§ Exercise objective: When you give the entries again, keep every word as it stands and drop the pictures.

§ Task material:
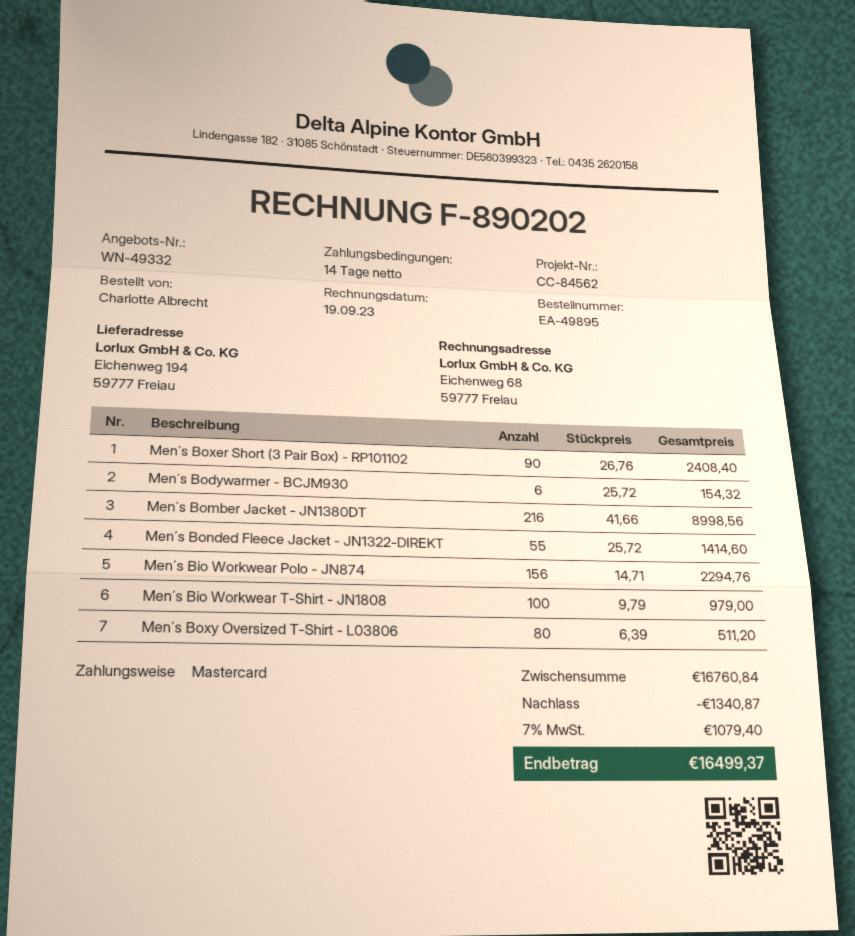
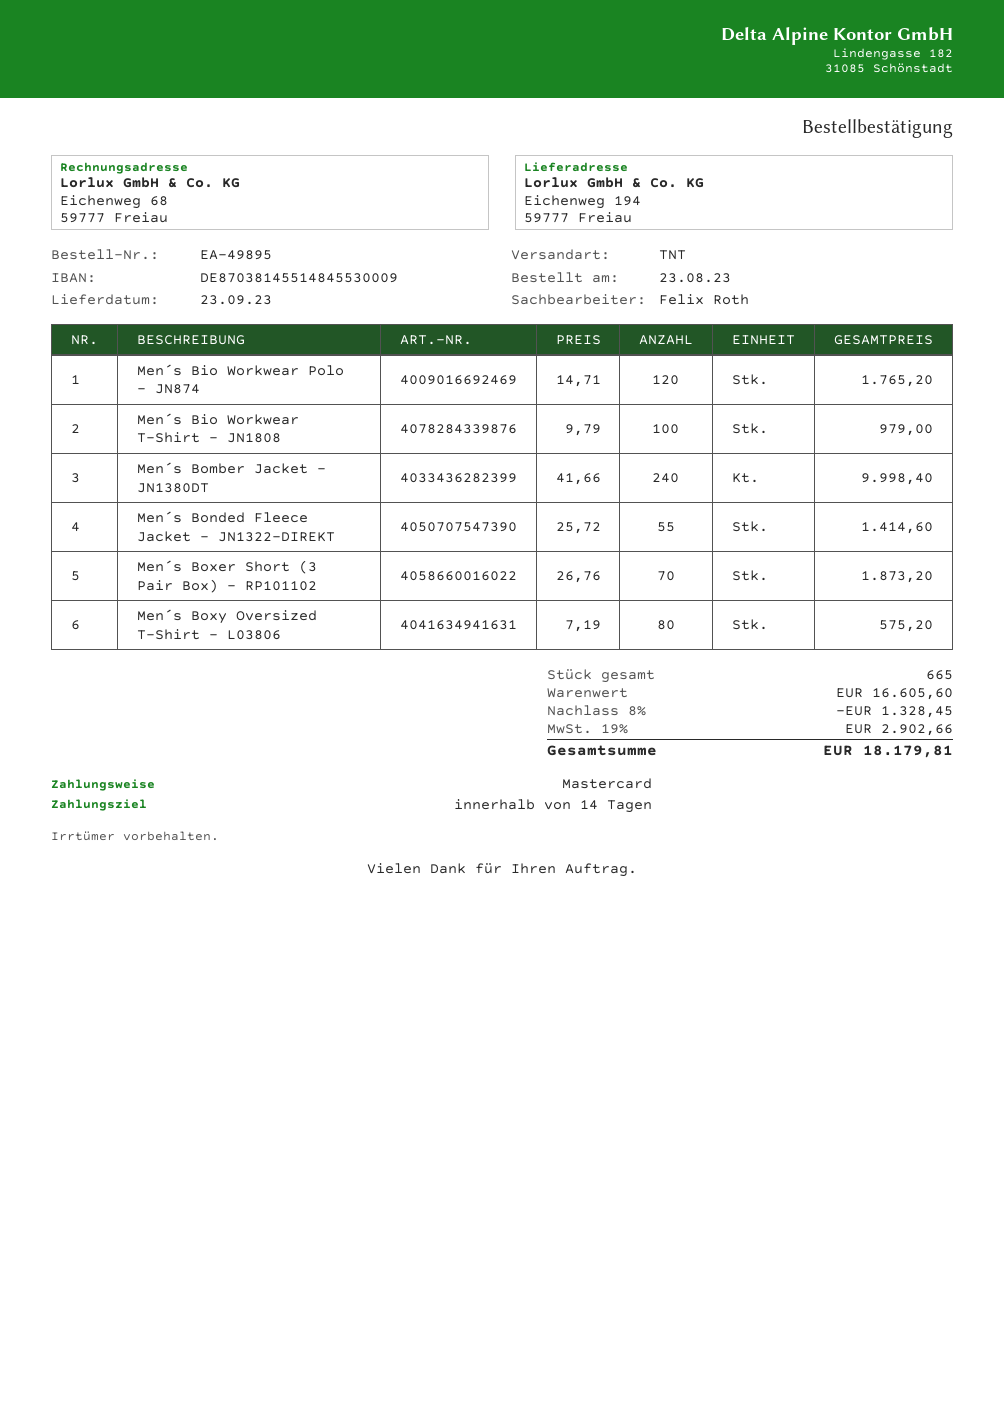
Men´s Boxer Short (3 Pair Box) - RP101102: 90 x 26.76 = 2408.40 -> 70 x 26.76 = 1873.20
Men´s Bodywarmer - BCJM930: 6 x 25.72 = 154.32 -> none
Men´s Bomber Jacket - JN1380DT: 216 x 41.66 = 8998.56 -> 240 x 41.66 = 9998.40
Men´s Bio Workwear Polo - JN874: 156 x 14.71 = 2294.76 -> 120 x 14.71 = 1765.20
Men´s Boxy Oversized T-Shirt - L03806: 80 x 6.39 = 511.20 -> 80 x 7.19 = 575.20
subtotal: 16760.84 -> 16605.60
discount: 1340.87 -> 1328.45
tax: 7% = 1079.40 -> 19% = 2902.66
total: 16499.37 -> 18179.81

§ Your response:
Men´s Boxer Short (3 Pair Box) - RP101102: 90 x 26.76 = 2408.40 -> 70 x 26.76 = 1873.20
Men´s Bodywarmer - BCJM930: 6 x 25.72 = 154.32 -> none
Men´s Bomber Jacket - JN1380DT: 216 x 41.66 = 8998.56 -> 240 x 41.66 = 9998.40
Men´s Bio Workwear Polo - JN874: 156 x 14.71 = 2294.76 -> 120 x 14.71 = 1765.20
Men´s Boxy Oversized T-Shirt - L03806: 80 x 6.39 = 511.20 -> 80 x 7.19 = 575.20
subtotal: 16760.84 -> 16605.60
discount: 1340.87 -> 1328.45
tax: 7% = 1079.40 -> 19% = 2902.66
total: 16499.37 -> 18179.81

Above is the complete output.